Enseñar es un compromiso, algo que toma cuerpo en la propia vida. No hay tiempo a perder. “Muchas de las cosas que hemos menester tienen espera: el Niño no. Él está haciendo ahora miso sus huesos, criando su sangre y ensayando sus sentidos. A él no se le puede responder: “mañana”. Él se llama “ahora”. Pasados los siete años, lo que se haga será un enmendar a terciar y corregir sin curar”.

Enseñar supone formarse, embeberse de cultura para mejor desempeñar el oficio docente.
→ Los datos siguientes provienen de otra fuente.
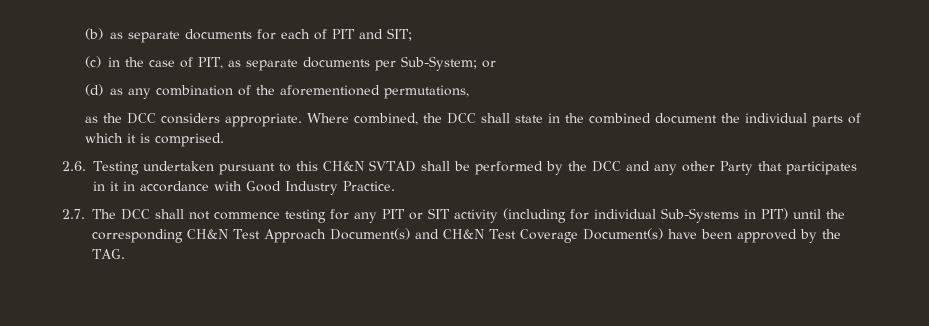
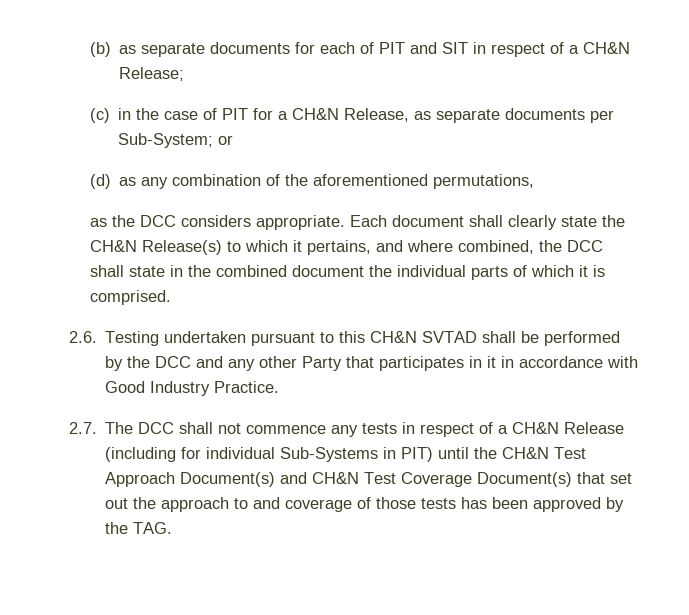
- (b) as separate documents for each of PIT and SIT;
+ (b) as separate documents for each of PIT and SIT in respect of a CH&N Release;
- (c) in the case of PIT, as separate documents per Sub-System; or
+ (c) in the case of PIT for a CH&N Release, as separate documents per Sub-System; or
- Where combined, the DCC shall state in the combined document the individual parts of which it is comprised.
+ Each document shall clearly state the CH&N Release(s) to which it pertains, and where combined, the DCC shall state in the combined document the individual parts of which it is comprised.
- 2.7. The DCC shall not commence testing for any PIT or SIT activity (including for individual Sub-Systems in PIT) until the corresponding CH&N Test Approach Document(s) and CH&N Test Coverage Document(s) have been approved by the TAG.
+ 2.7. The DCC shall not commence any tests in respect of a CH&N Release (including for individual Sub-Systems in PIT) until the CH&N Test Approach Document(s) and CH&N Test Coverage Document(s) that set out the approach to and coverage of those tests has been approved by the TAG.

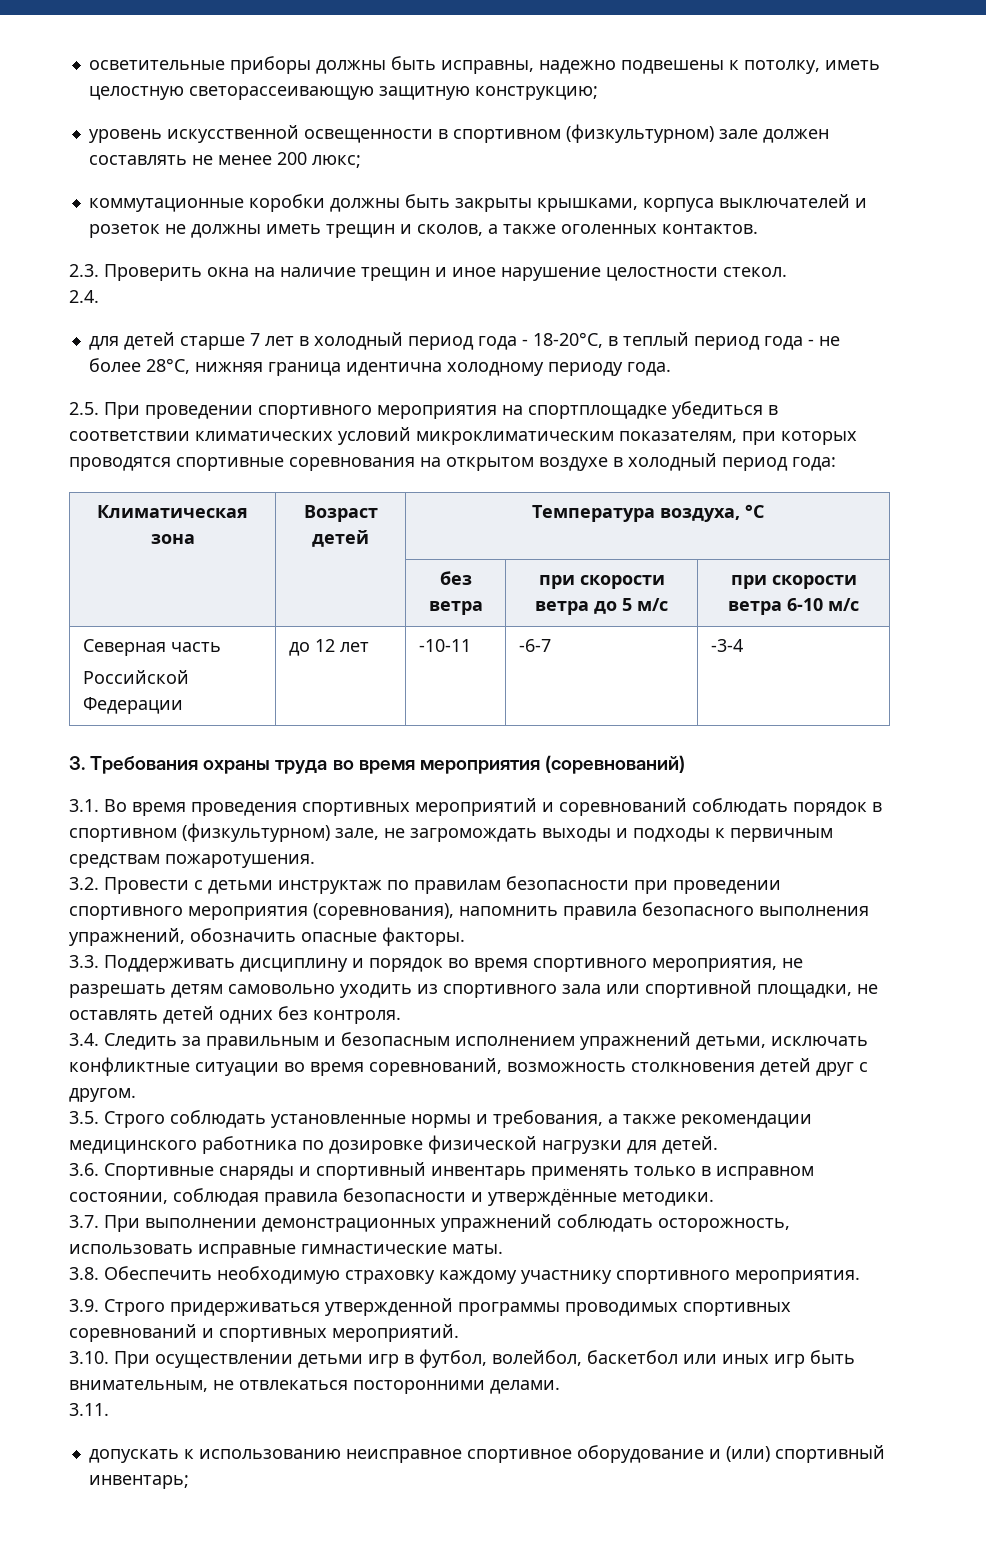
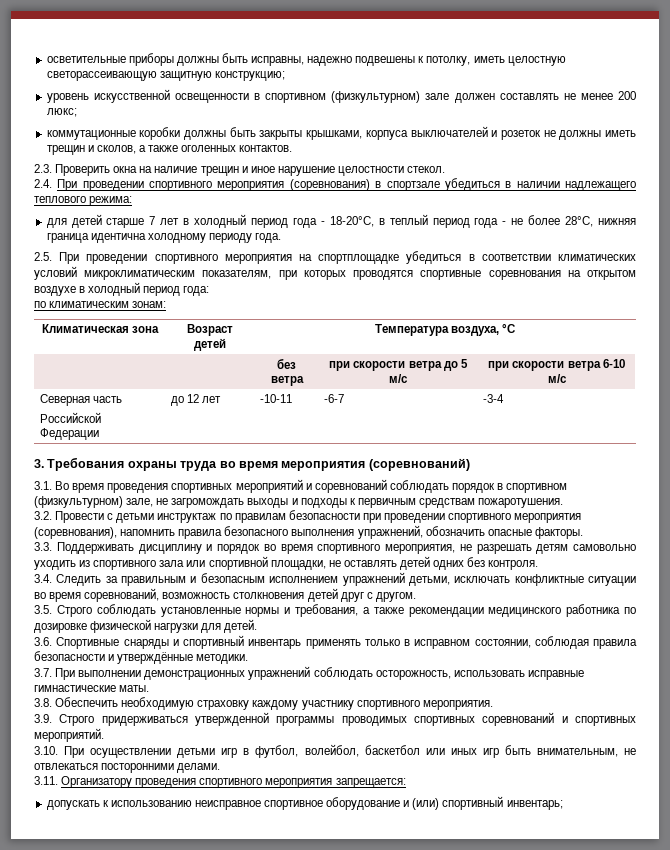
- 2.4.
+ 2.4. При проведении спортивного мероприятия (соревнования) в спортзале убедиться в наличии надлежащего теплового режима:
+ по климатическим зонам:
- 3.11.
+ 3.11. Организатору проведения спортивного мероприятия запрещается:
Dice Gabriela de los libros: “yo quiero salir de tus páginas más comprensivo de mis hermanos, los hombres y de Dios, que es el dueño de mis horas; quiero salir de ellos lleno de esa sabiduría que conduce a mayor bondad, en vez de conducir a soberbia torpe”. La cultura es transitiva, se dirige al servicio, y no al propio lucimiento, como la erudición inútil.

Por eso, es necesario sumar fuerzas, absorber todo lo bueno que viene de fuera -las experiencias de otros- para servir y enseñar mejor. Rechazar lo que no es de la propia cosecha, es insensatez y arrogancia. Es contundente su crítica a los xenófobos: “un odio hipócrita o desnudo del extranjero o el extraño que se pasea aún por algunas patrias cultas que lo han vuelto virtud patriótica y que rinden a este esperpento una especie de culto(..) Pretenden algunos llamar a eso patriotismo, pero no hay tal. Hacer patria significa, entre muchas otras cosas, aceptar al extranjero pacífico que se une temporalmente o per vita a una nación o que llega a ella por la fama se sus bellezas naturales sin idea alguna de lucro o logro”. Sumar fuerzas y actualizarse con las metodologías modernas: “Al hogar de la Palabra, que llamamos Escuela o Colegio, ha llegado un competidor formidable: la Imagen”. Comentarios, estos, de 1956, donde desarrolla la idea de incorporar el cine y la imagen, en el proceso pedagógico. Confieso que, por motivos obvios, me gustó; me sentí apoyado en el trabajo que hace más de dos décadas desarrollo utilizando el cine en la educación. Un apoyo dulce y amable que me llega de manos de aquella abuelita simpática que me fue presentada en las páginas del ABC, que ahora encuentro transformada en una Maestra que transpira pasión por enseñar, envuelta en estética y en poesía. Una sorpresa, verdadero privilegio que me esperaba en este viaje que, también por esto, se hace inolvidable.